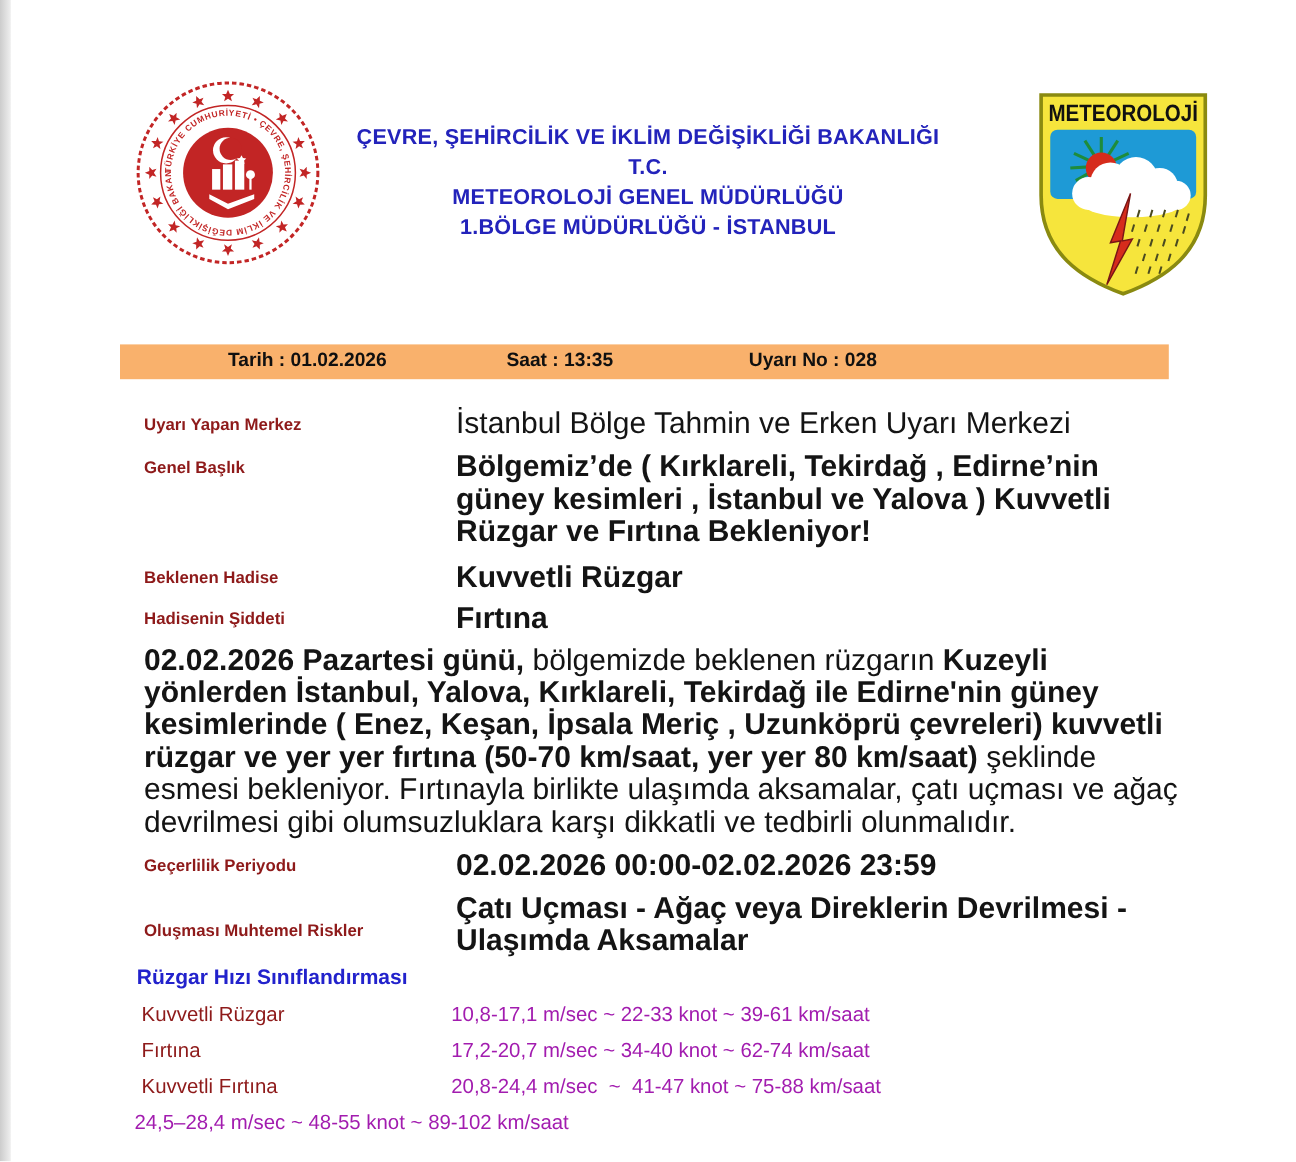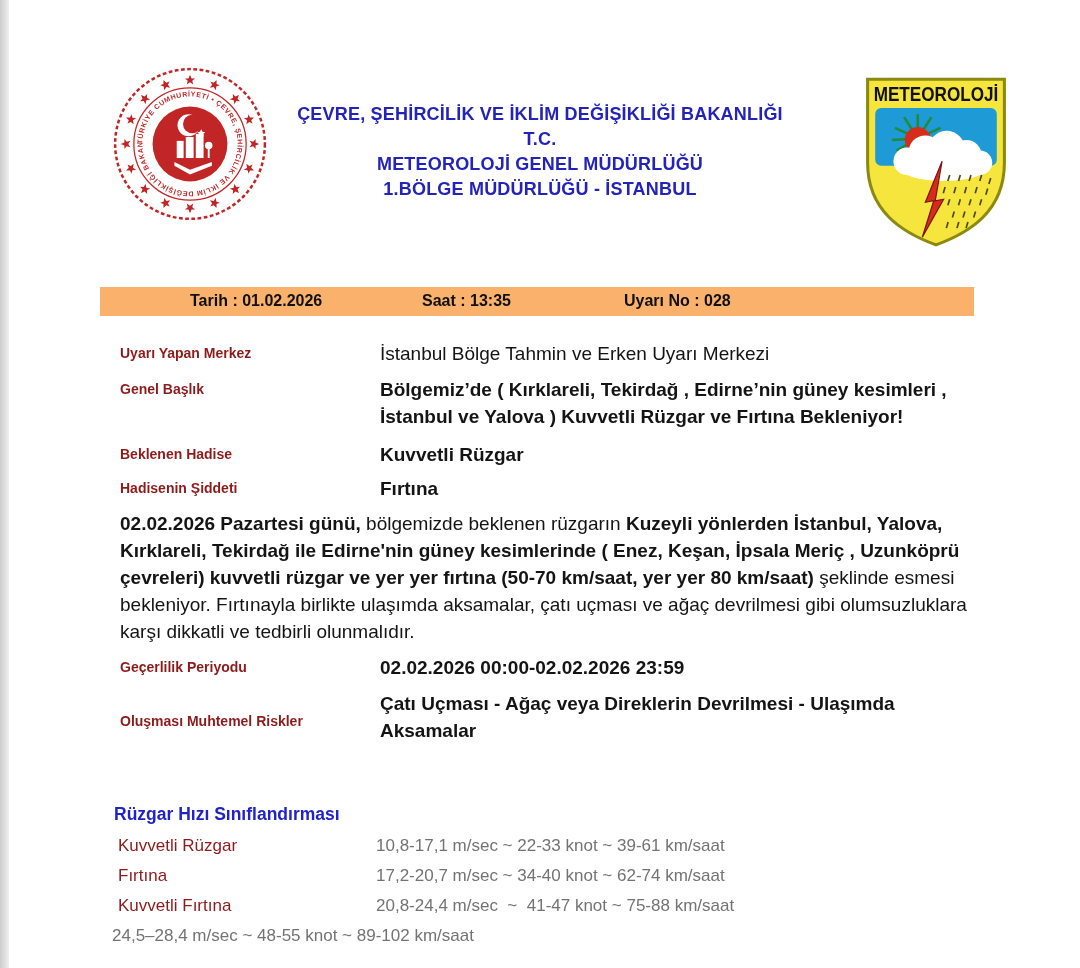--- a/index.html
+++ b/index.html
@@ -11,27 +11,27 @@
   .shield{position:absolute;left:860px;top:74px;}
   .title-block{position:absolute;left:255px;top:102px;width:570px;text-align:center;
         color:#2323BB;font-weight:bold;font-size:18px;line-height:25px;letter-spacing:.2px;}
   .info-bar{position:absolute;left:100px;top:287px;width:874px;height:29px;background:#F9B16C;}
   .info-bar span{position:absolute;top:5px;font-size:16px;font-weight:bold;color:#101010;}
   .ib-date{left:90px;} .ib-time{left:322px;} .ib-no{left:524px;}
   .details{position:absolute;left:120px;top:340px;width:870px;}
   .row{display:flex;align-items:flex-start;}
   .lbl{flex:0 0 260px;color:#8E1A1A;font-weight:bold;font-size:14px;line-height:26px;}
   .lbl-narrow{max-width:190px;}
-  .val{flex:1;font-size:19px;line-height:27px;color:#141414;}
+  .val{flex:1;font-size:25px;line-height:27px;color:#141414;}
   .bold{font-weight:bold;}
   .cls{position:absolute;left:112px;top:804px;width:880px;}
   .cls-head{color:#2222CC;font-weight:bold;font-size:17.5px;margin-bottom:6px;margin-left:2px;}
   .cls-row{display:flex;font-size:17px;line-height:30px;}
   .cls-lbl{flex:0 0 258px;color:#8E1A1A;padding-left:6px;}
-  .cls-val{color:#737373;white-space:pre-wrap;}
+  .cls-val{color:#a21caf;white-space:pre-wrap;}
 </style>
 </head>
 <body>
 
 <div class="page">
 
   <div class="edge-strip"></div>
 
   <svg class="seal" width="156" height="156" viewBox="0 0 100 100">
     <defs>

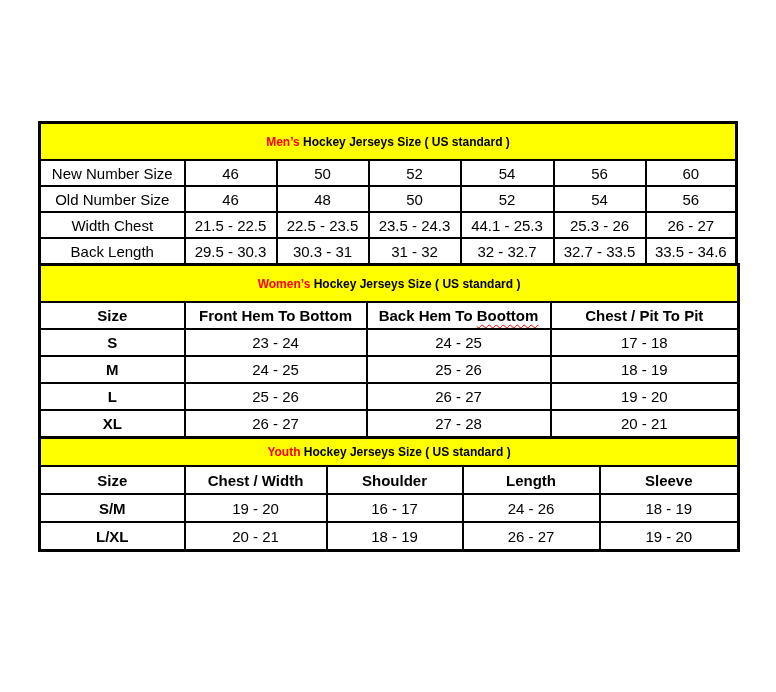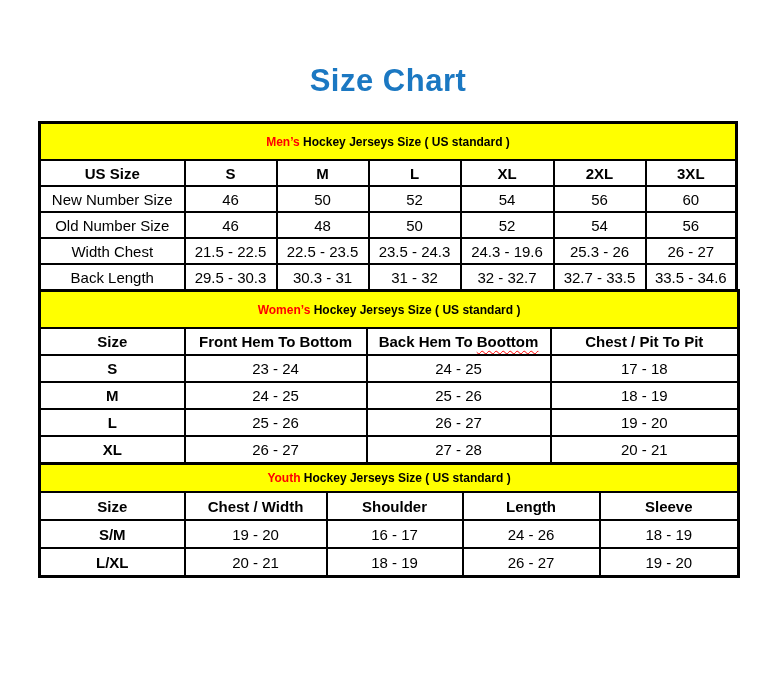--- a/index.html
+++ b/index.html
@@ -42,44 +42,34 @@
     text-decoration-style:wavy;
     text-decoration-color:var(--accent-red);
     text-decoration-thickness:1px;
     text-underline-offset:3px;
   }
 </style>
 </head>
 <body>
 
 <div class="page">
-  <div class="title">Size Chart</div>
   <div class="tables">
       <table>
         <colgroup>
           <col style="width: 145px;">
           <col style="width: 92px;">
           <col style="width: 92px;">
           <col style="width: 92px;">
           <col style="width: 93px;">
           <col style="width: 92px;">
           <col style="width: 91px;">
         </colgroup>
         <tbody>
           <tr class="band">
             <td colspan="7" style="height: 35px;"><span class="hl">Men’s</span><span> Hockey Jerseys Size ( US standard )</span></td>
-          </tr>
-          <tr class="colhead">
-            <td style="height: 24px;">US Size</td>
-            <td style="height: 24px;">S</td>
-            <td style="height: 24px;">M</td>
-            <td style="height: 24px;">L</td>
-            <td style="height: 24px;">XL</td>
-            <td style="height: 24px;">2XL</td>
-            <td style="height: 24px;">3XL</td>
           </tr>
           <tr>
             <td style="height: 24px;">New Number Size</td>
             <td style="height: 24px;">46</td>
             <td style="height: 24px;">50</td>
             <td style="height: 24px;">52</td>
             <td style="height: 24px;">54</td>
             <td style="height: 24px;">56</td>
             <td style="height: 24px;">60</td>
           </tr>
@@ -90,21 +80,21 @@
             <td style="height: 24px;">50</td>
             <td style="height: 24px;">52</td>
             <td style="height: 24px;">54</td>
             <td style="height: 24px;">56</td>
           </tr>
           <tr>
             <td style="height: 24px;">Width Chest</td>
             <td style="height: 24px;">21.5 - 22.5</td>
             <td style="height: 24px;">22.5 - 23.5</td>
             <td style="height: 24px;">23.5 - 24.3</td>
-            <td style="height: 24px;">24.3 - 19.6</td>
+            <td style="height: 24px;">44.1 - 25.3</td>
             <td style="height: 24px; margin-left: 40px;">25.3 - 26</td>
             <td style="height: 24px;">26 - 27</td>
           </tr>
           <tr>
             <td style="height: 24px;">Back Length</td>
             <td style="height: 24px;">29.5 - 30.3</td>
             <td style="height: 24px;">30.3 - 31</td>
             <td style="height: 24px;">31 - 32</td>
             <td style="height: 24px;">32 - 32.7</td>
             <td style="height: 24px;">32.7 - 33.5</td>

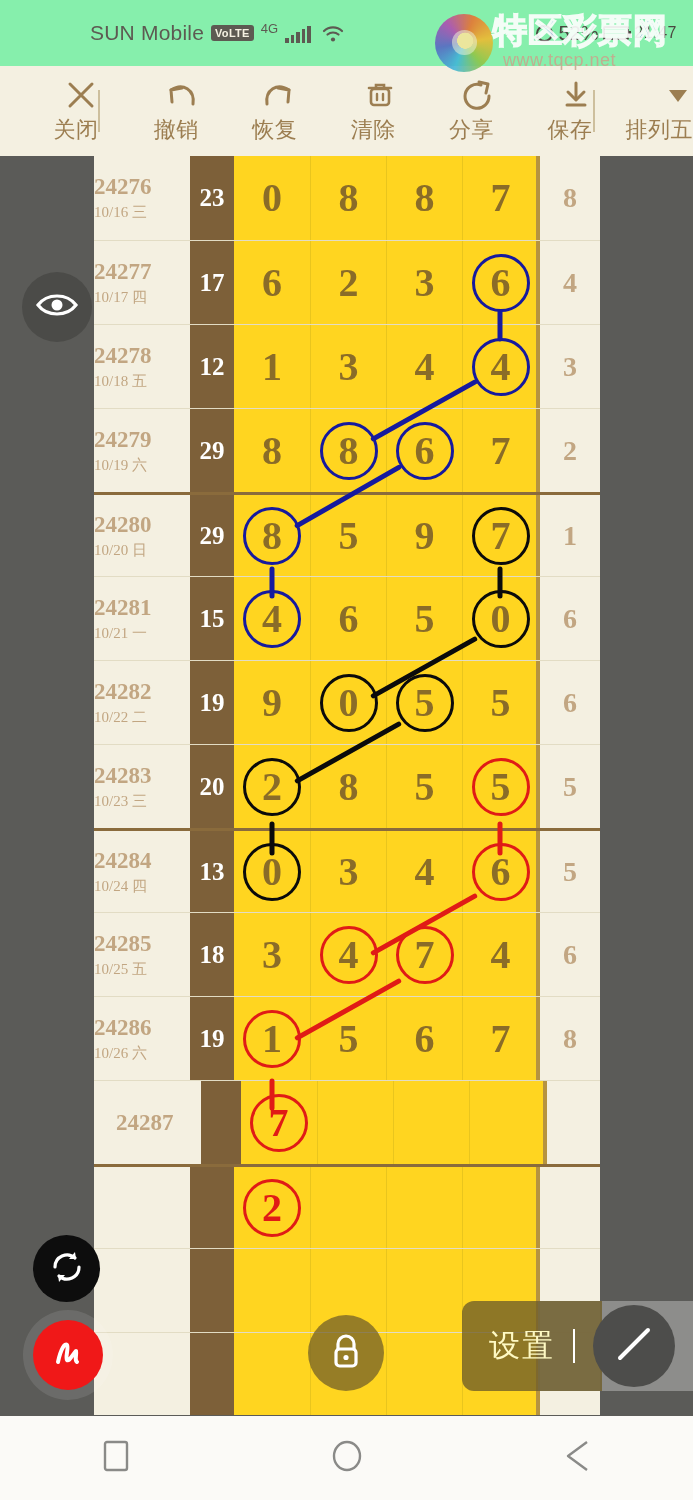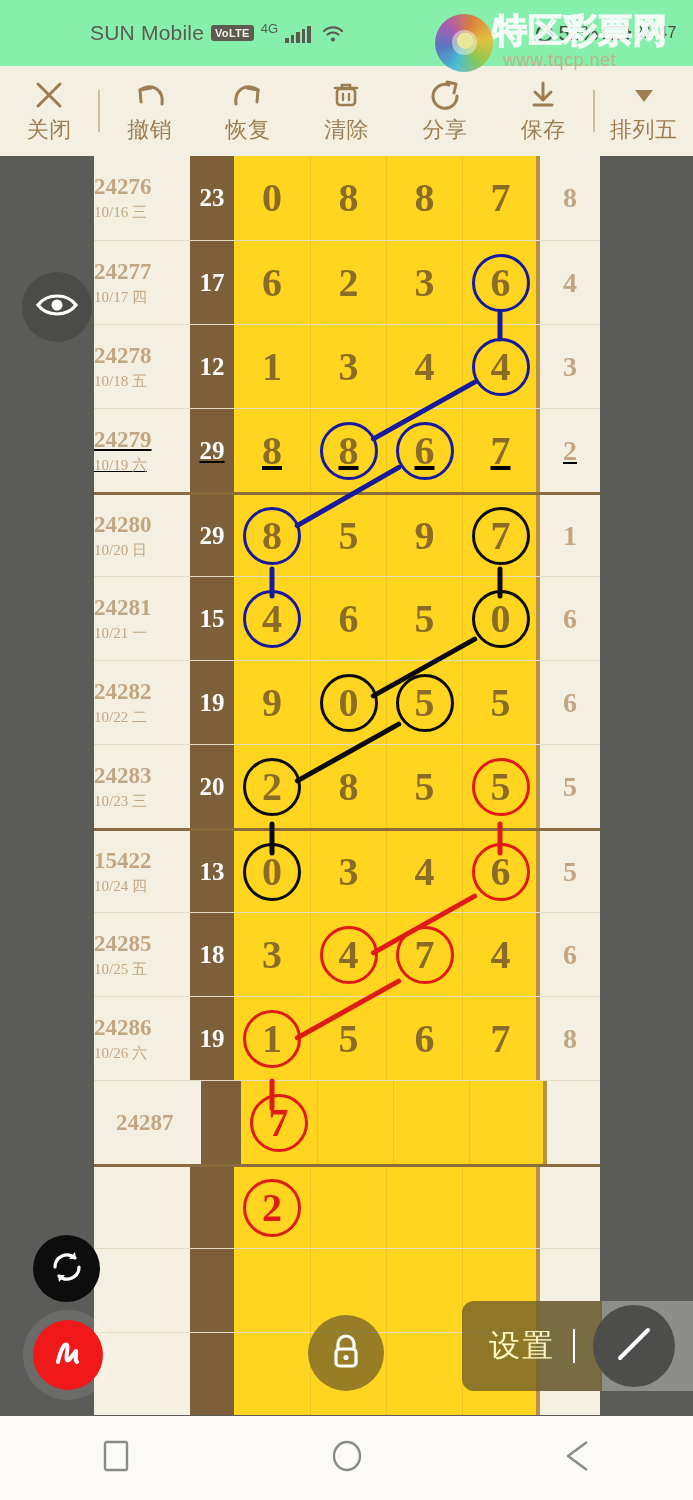--- a/index.html
+++ b/index.html
@@ -65,21 +65,21 @@
     position: absolute; left: 72px; top: 44px; font-size: 18px;
     color: #c9a48c; letter-spacing: .5px; opacity: .85;
   }
 
   
   .toolbar {
     position: absolute; left: 0; top: 66px; width: 693px; height: 90px;
     background: #f4f0e1; display: flex; align-items: center;
   }
   .tb-item {
-    flex: 1 1 0; display: flex; flex-direction: column; align-items: center;
+    flex: 1 1 0; display: flex; flex-direction: column; align-items: flex-end;
     justify-content: center; gap: 3px; color: #9c7e51; height: 100%;
   }
   .tb-icon { height: 34px; display: flex; align-items: center; justify-content: center; }
   .tb-label { font-size: 22px; color: #9c7e51; letter-spacing: .5px; }
   .tb-sep { width: 2px; height: 42px; background: #cdbf9d; flex: 0 0 2px; }
 
   
   .board {
     position: absolute; left: 94px; top: 156px; width: 506px; height: 1259px;
     background: #f4f0e1; overflow: hidden;
@@ -344,21 +344,21 @@
             </div>
             <div class="cell">
               <div class="ring blue"></div>
               <span class="num">4</span>
             </div>
           </div>
           <div class="c-tail">
             <span class="tail-num">3</span>
           </div>
         </div>
-        <div class="row thin" style="height: 84px; text-decoration: underline;">
+        <div class="row thin" style="height: 84px;">
           <div class="c-issue">
             <div class="issue-no">24279</div>
             <div class="issue-dt">10/19 六</div>
           </div>
           <div class="c-sum">29</div>
           <div class="c-nums nums-edge">
             <div class="cell">
               <span class="num">8</span>
             </div>
             <div class="cell">
@@ -476,21 +476,21 @@
               <div class="ring red"></div>
               <span class="num">5</span>
             </div>
           </div>
           <div class="c-tail">
             <span class="tail-num">5</span>
           </div>
         </div>
         <div class="row thick" style="height: 84px;">
           <div class="c-issue">
-            <div class="issue-no">15422</div>
+            <div class="issue-no">24284</div>
             <div class="issue-dt">10/24 四</div>
           </div>
           <div class="c-sum">13</div>
           <div class="c-nums nums-edge">
             <div class="cell">
               <div class="ring black"></div>
               <span class="num">0</span>
             </div>
             <div class="cell">
               <span class="num">3</span>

■ WORK TO COMPLETE: Repeat the data exactly, without the pictures.

■ RESPONSE BOX:
--- a/index.html
+++ b/index.html
@@ -11,27 +11,27 @@
   .shield{position:absolute;left:860px;top:74px;}
   .title-block{position:absolute;left:255px;top:102px;width:570px;text-align:center;
         color:#2323BB;font-weight:bold;font-size:18px;line-height:25px;letter-spacing:.2px;}
   .info-bar{position:absolute;left:100px;top:287px;width:874px;height:29px;background:#F9B16C;}
   .info-bar span{position:absolute;top:5px;font-size:16px;font-weight:bold;color:#101010;}
   .ib-date{left:90px;} .ib-time{left:322px;} .ib-no{left:524px;}
   .details{position:absolute;left:120px;top:340px;width:870px;}
   .row{display:flex;align-items:flex-start;}
   .lbl{flex:0 0 260px;color:#8E1A1A;font-weight:bold;font-size:14px;line-height:26px;}
   .lbl-narrow{max-width:190px;}
-  .val{flex:1;font-size:19px;line-height:27px;color:#141414;}
+  .val{flex:1;font-size:25px;line-height:27px;color:#141414;}
   .bold{font-weight:bold;}
   .cls{position:absolute;left:112px;top:804px;width:880px;}
   .cls-head{color:#2222CC;font-weight:bold;font-size:17.5px;margin-bottom:6px;margin-left:2px;}
   .cls-row{display:flex;font-size:17px;line-height:30px;}
   .cls-lbl{flex:0 0 258px;color:#8E1A1A;padding-left:6px;}
-  .cls-val{color:#737373;white-space:pre-wrap;}
+  .cls-val{color:#a21caf;white-space:pre-wrap;}
 </style>
 </head>
 <body>
 
 <div class="page">
 
   <div class="edge-strip"></div>
 
   <svg class="seal" width="156" height="156" viewBox="0 0 100 100">
     <defs>

--- a/index.html
+++ b/index.html
@@ -42,44 +42,34 @@
     text-decoration-style:wavy;
     text-decoration-color:var(--accent-red);
     text-decoration-thickness:1px;
     text-underline-offset:3px;
   }
 </style>
 </head>
 <body>
 
 <div class="page">
-  <div class="title">Size Chart</div>
   <div class="tables">
       <table>
         <colgroup>
           <col style="width: 145px;">
           <col style="width: 92px;">
           <col style="width: 92px;">
           <col style="width: 92px;">
           <col style="width: 93px;">
           <col style="width: 92px;">
           <col style="width: 91px;">
         </colgroup>
         <tbody>
           <tr class="band">
             <td colspan="7" style="height: 35px;"><span class="hl">Men’s</span><span> Hockey Jerseys Size ( US standard )</span></td>
-          </tr>
-          <tr class="colhead">
-            <td style="height: 24px;">US Size</td>
-            <td style="height: 24px;">S</td>
-            <td style="height: 24px;">M</td>
-            <td style="height: 24px;">L</td>
-            <td style="height: 24px;">XL</td>
-            <td style="height: 24px;">2XL</td>
-            <td style="height: 24px;">3XL</td>
           </tr>
           <tr>
             <td style="height: 24px;">New Number Size</td>
             <td style="height: 24px;">46</td>
             <td style="height: 24px;">50</td>
             <td style="height: 24px;">52</td>
             <td style="height: 24px;">54</td>
             <td style="height: 24px;">56</td>
             <td style="height: 24px;">60</td>
           </tr>
@@ -90,21 +80,21 @@
             <td style="height: 24px;">50</td>
             <td style="height: 24px;">52</td>
             <td style="height: 24px;">54</td>
             <td style="height: 24px;">56</td>
           </tr>
           <tr>
             <td style="height: 24px;">Width Chest</td>
             <td style="height: 24px;">21.5 - 22.5</td>
             <td style="height: 24px;">22.5 - 23.5</td>
             <td style="height: 24px;">23.5 - 24.3</td>
-            <td style="height: 24px;">24.3 - 19.6</td>
+            <td style="height: 24px;">44.1 - 25.3</td>
             <td style="height: 24px; margin-left: 40px;">25.3 - 26</td>
             <td style="height: 24px;">26 - 27</td>
           </tr>
           <tr>
             <td style="height: 24px;">Back Length</td>
             <td style="height: 24px;">29.5 - 30.3</td>
             <td style="height: 24px;">30.3 - 31</td>
             <td style="height: 24px;">31 - 32</td>
             <td style="height: 24px;">32 - 32.7</td>
             <td style="height: 24px;">32.7 - 33.5</td>

--- a/index.html
+++ b/index.html
@@ -65,21 +65,21 @@
     position: absolute; left: 72px; top: 44px; font-size: 18px;
     color: #c9a48c; letter-spacing: .5px; opacity: .85;
   }
 
   
   .toolbar {
     position: absolute; left: 0; top: 66px; width: 693px; height: 90px;
     background: #f4f0e1; display: flex; align-items: center;
   }
   .tb-item {
-    flex: 1 1 0; display: flex; flex-direction: column; align-items: center;
+    flex: 1 1 0; display: flex; flex-direction: column; align-items: flex-end;
     justify-content: center; gap: 3px; color: #9c7e51; height: 100%;
   }
   .tb-icon { height: 34px; display: flex; align-items: center; justify-content: center; }
   .tb-label { font-size: 22px; color: #9c7e51; letter-spacing: .5px; }
   .tb-sep { width: 2px; height: 42px; background: #cdbf9d; flex: 0 0 2px; }
 
   
   .board {
     position: absolute; left: 94px; top: 156px; width: 506px; height: 1259px;
     background: #f4f0e1; overflow: hidden;
@@ -344,21 +344,21 @@
             </div>
             <div class="cell">
               <div class="ring blue"></div>
               <span class="num">4</span>
             </div>
           </div>
           <div class="c-tail">
             <span class="tail-num">3</span>
           </div>
         </div>
-        <div class="row thin" style="height: 84px; text-decoration: underline;">
+        <div class="row thin" style="height: 84px;">
           <div class="c-issue">
             <div class="issue-no">24279</div>
             <div class="issue-dt">10/19 六</div>
           </div>
           <div class="c-sum">29</div>
           <div class="c-nums nums-edge">
             <div class="cell">
               <span class="num">8</span>
             </div>
             <div class="cell">
@@ -476,21 +476,21 @@
               <div class="ring red"></div>
               <span class="num">5</span>
             </div>
           </div>
           <div class="c-tail">
             <span class="tail-num">5</span>
           </div>
         </div>
         <div class="row thick" style="height: 84px;">
           <div class="c-issue">
-            <div class="issue-no">15422</div>
+            <div class="issue-no">24284</div>
             <div class="issue-dt">10/24 四</div>
           </div>
           <div class="c-sum">13</div>
           <div class="c-nums nums-edge">
             <div class="cell">
               <div class="ring black"></div>
               <span class="num">0</span>
             </div>
             <div class="cell">
               <span class="num">3</span>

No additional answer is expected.